BEGIN Source data
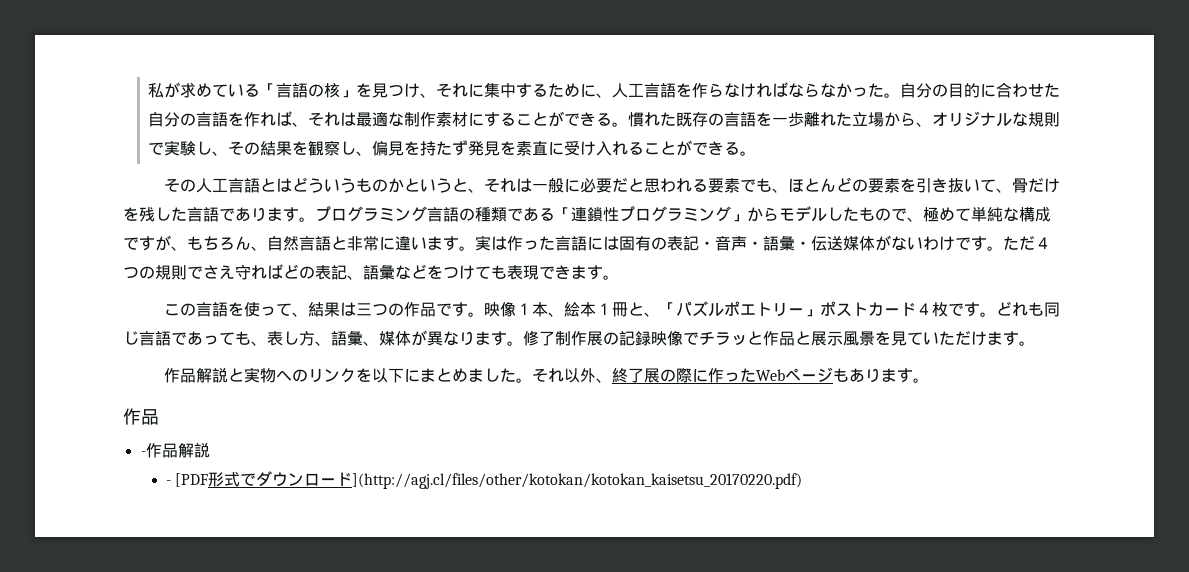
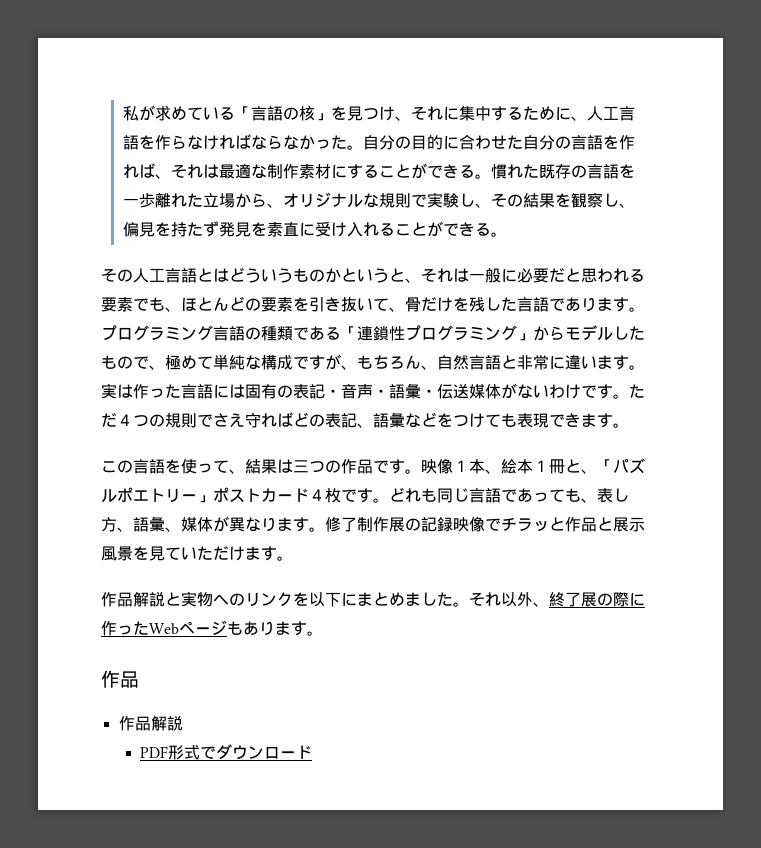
  それ以外、終了展の際に作ったWebページもあります。
  作品
- -作品解説
+ 作品解説
- - [PDF形式でダウンロード](http://agj.cl/files/other/kotokan/kotokan_kaisetsu_20170220.pdf)
+ PDF形式でダウンロード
END Source data
Drop the images and quote the entries word for word.

_Answer area:_
  それ以外、終了展の際に作ったWebページもあります。
  作品
- -作品解説
+ 作品解説
- - [PDF形式でダウンロード](http://agj.cl/files/other/kotokan/kotokan_kaisetsu_20170220.pdf)
+ PDF形式でダウンロード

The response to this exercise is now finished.